_ASSIGNMENT_
Where the line containing "Collection Delivery rates" appears, end the copy there, keeping that line; start from the first line of the entries, copy exactly, and omit pictures.

[User interface change data]
BEGIN

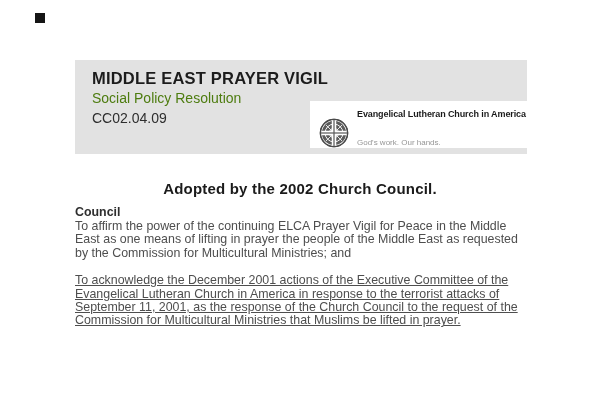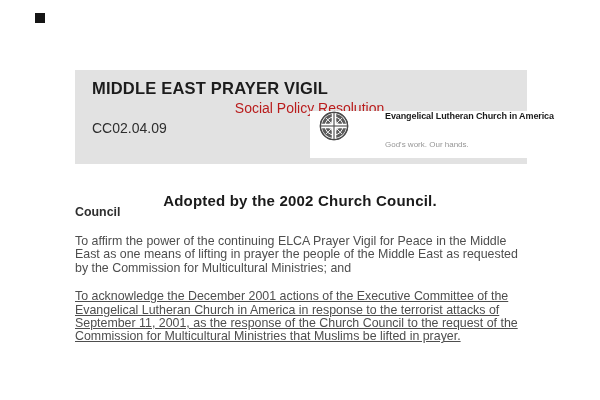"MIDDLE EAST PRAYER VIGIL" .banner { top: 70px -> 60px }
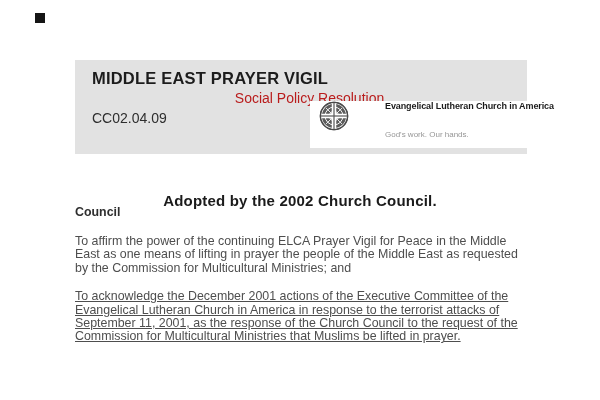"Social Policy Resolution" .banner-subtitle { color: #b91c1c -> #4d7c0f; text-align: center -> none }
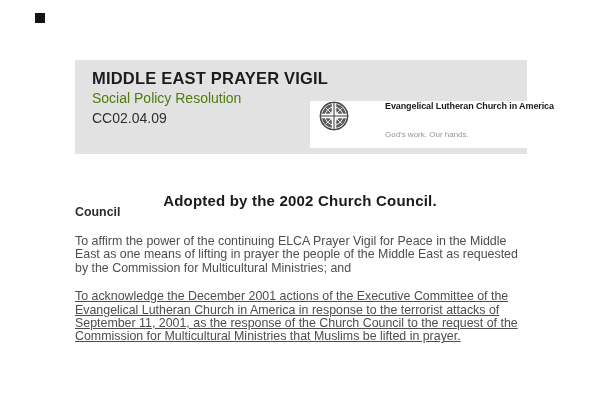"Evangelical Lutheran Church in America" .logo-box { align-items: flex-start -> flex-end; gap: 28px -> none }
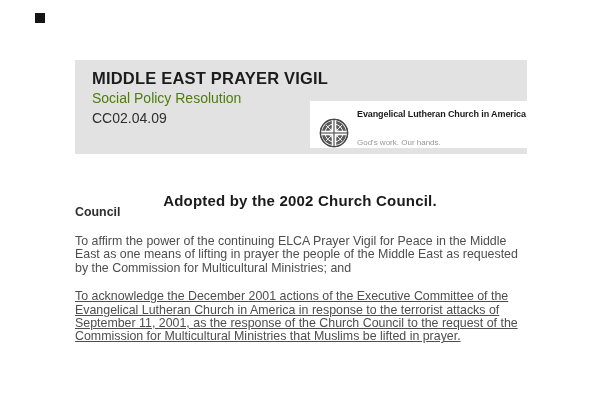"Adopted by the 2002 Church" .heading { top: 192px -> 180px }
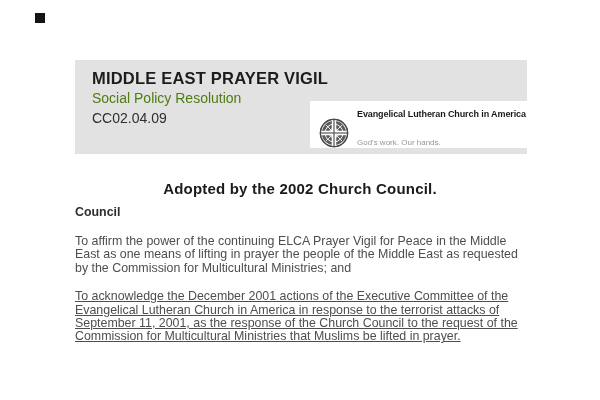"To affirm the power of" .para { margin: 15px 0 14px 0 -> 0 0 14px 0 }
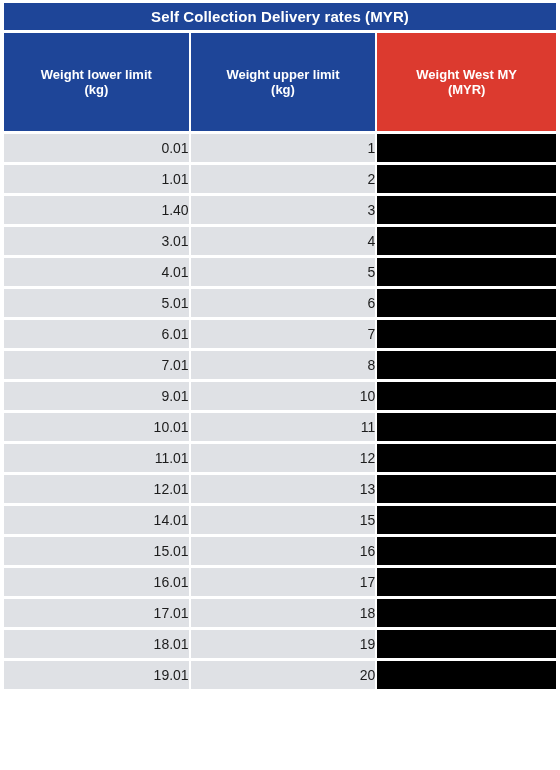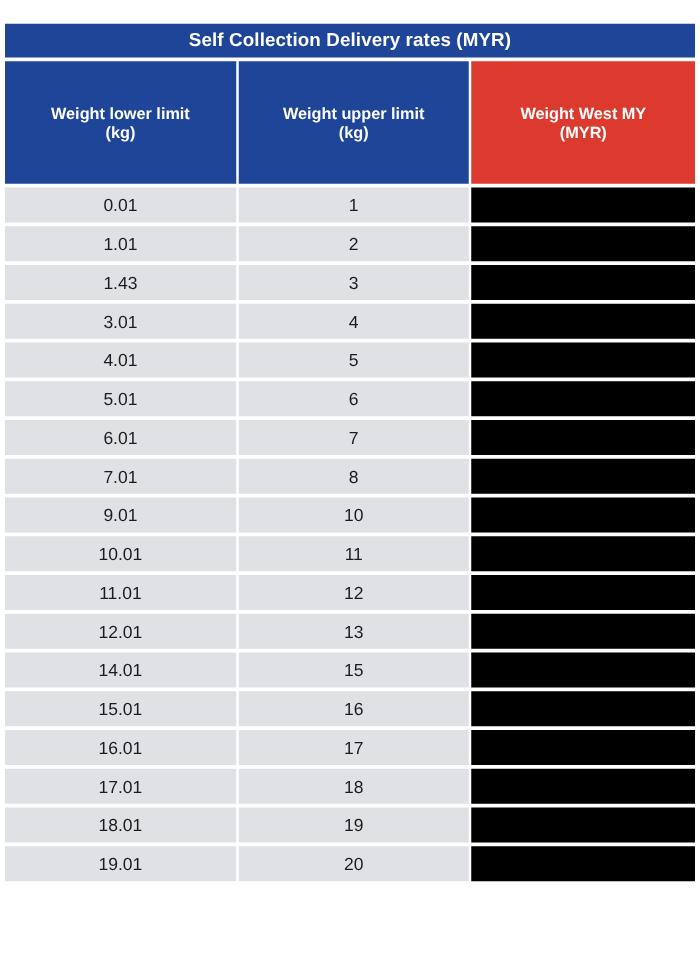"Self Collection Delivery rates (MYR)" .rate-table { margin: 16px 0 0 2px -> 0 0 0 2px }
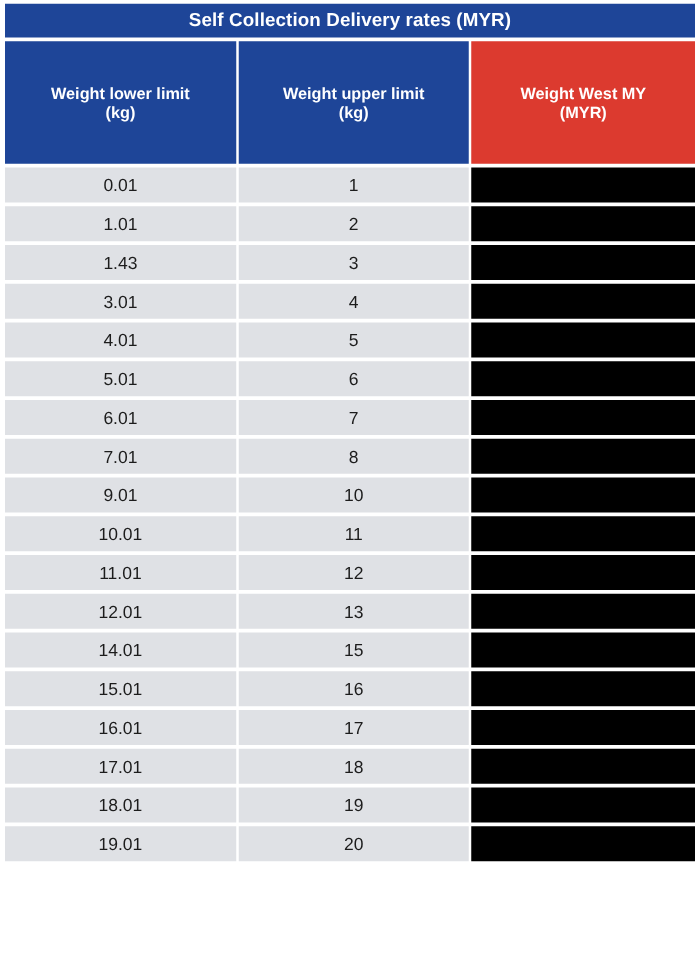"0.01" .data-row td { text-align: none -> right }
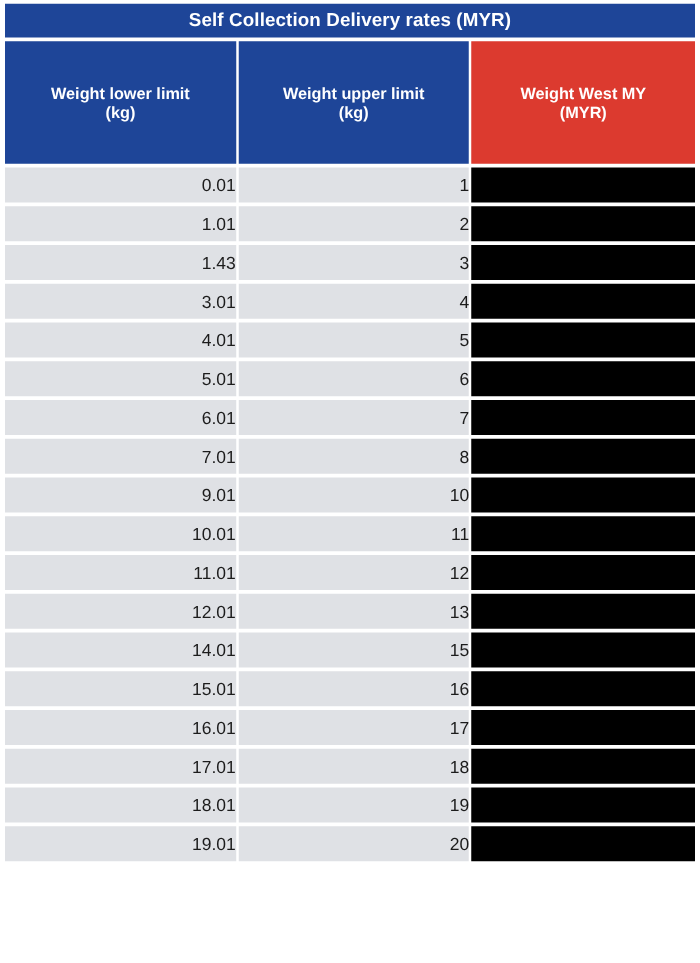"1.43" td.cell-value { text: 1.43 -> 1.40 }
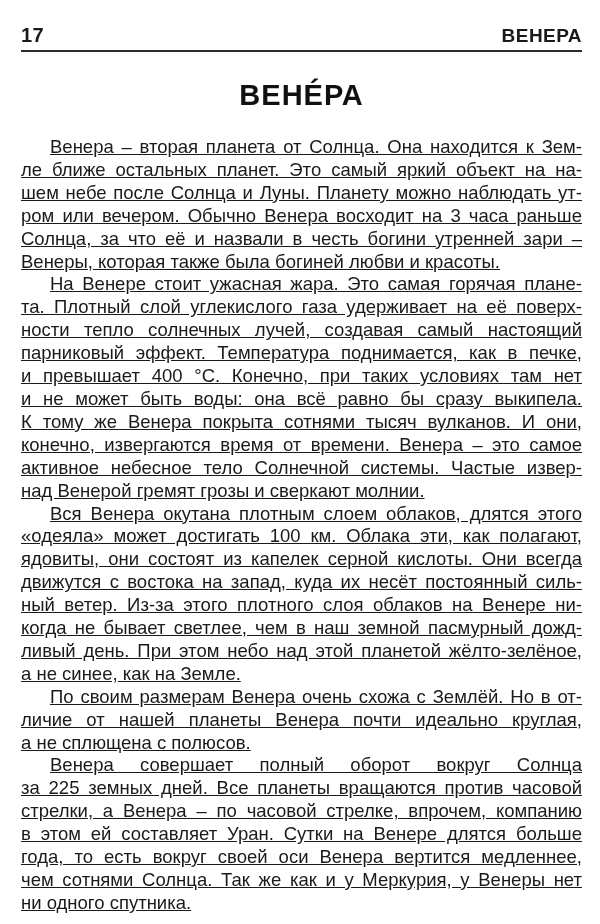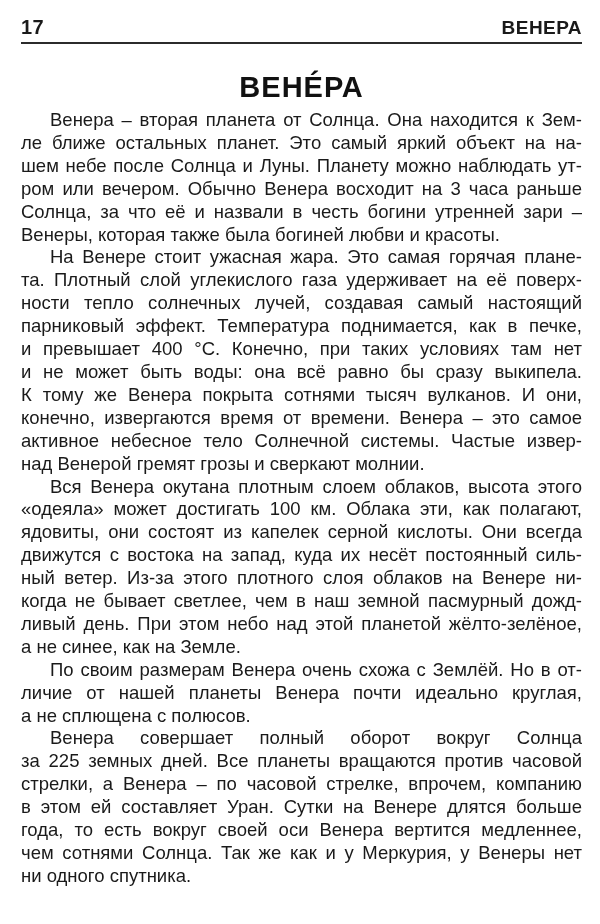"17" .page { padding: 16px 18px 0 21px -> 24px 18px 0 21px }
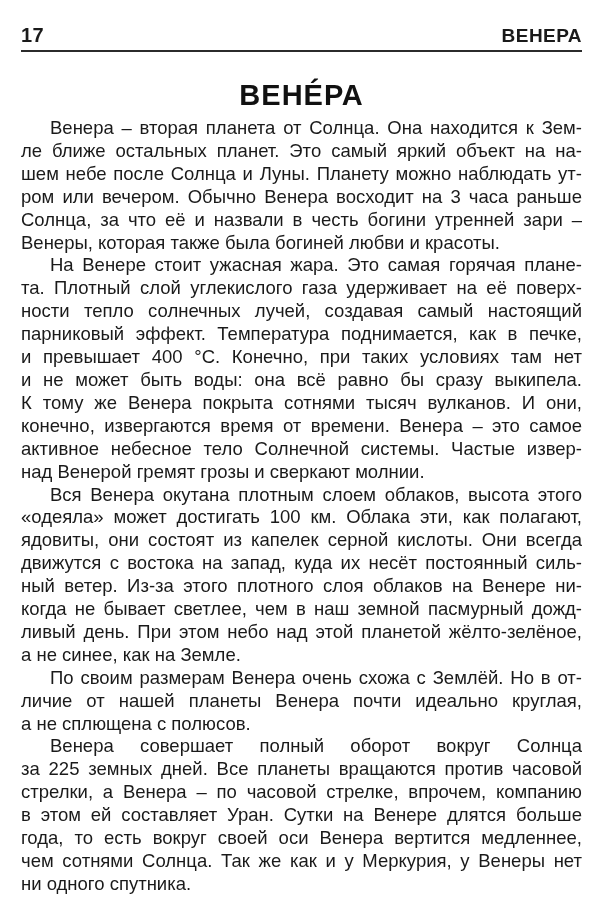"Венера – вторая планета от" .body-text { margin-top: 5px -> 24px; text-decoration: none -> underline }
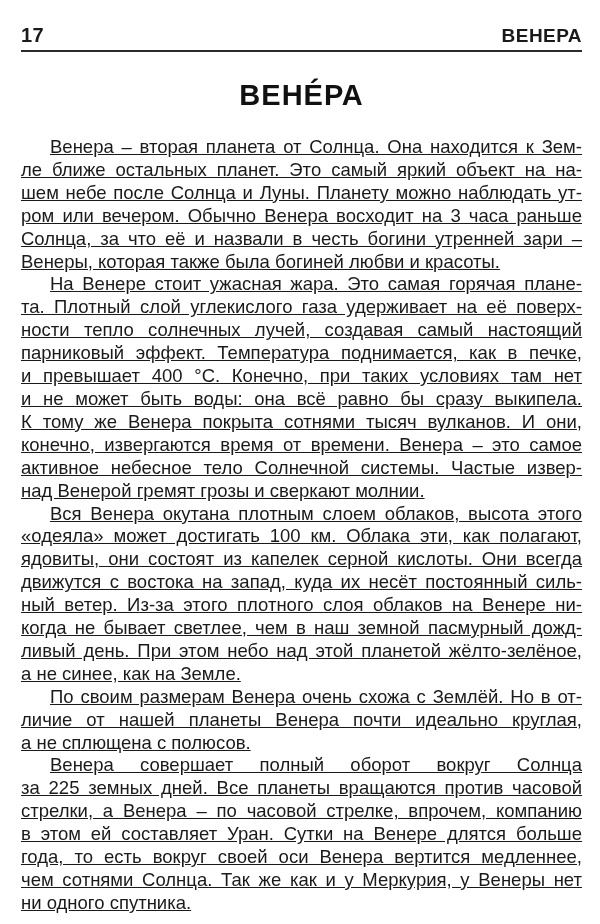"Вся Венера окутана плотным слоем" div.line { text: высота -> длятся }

END

_ANSWER TO THE EXERCISE_
"MIDDLE EAST PRAYER VIGIL" .banner { top: 70px -> 60px }
"Social Policy Resolution" .banner-subtitle { color: #b91c1c -> #4d7c0f; text-align: center -> none }
"Evangelical Lutheran Church in America" .logo-box { align-items: flex-start -> flex-end; gap: 28px -> none }
"Adopted by the 2002 Church" .heading { top: 192px -> 180px }
"To affirm the power of" .para { margin: 15px 0 14px 0 -> 0 0 14px 0 }
"Self Collection Delivery rates (MYR)" .rate-table { margin: 16px 0 0 2px -> 0 0 0 2px }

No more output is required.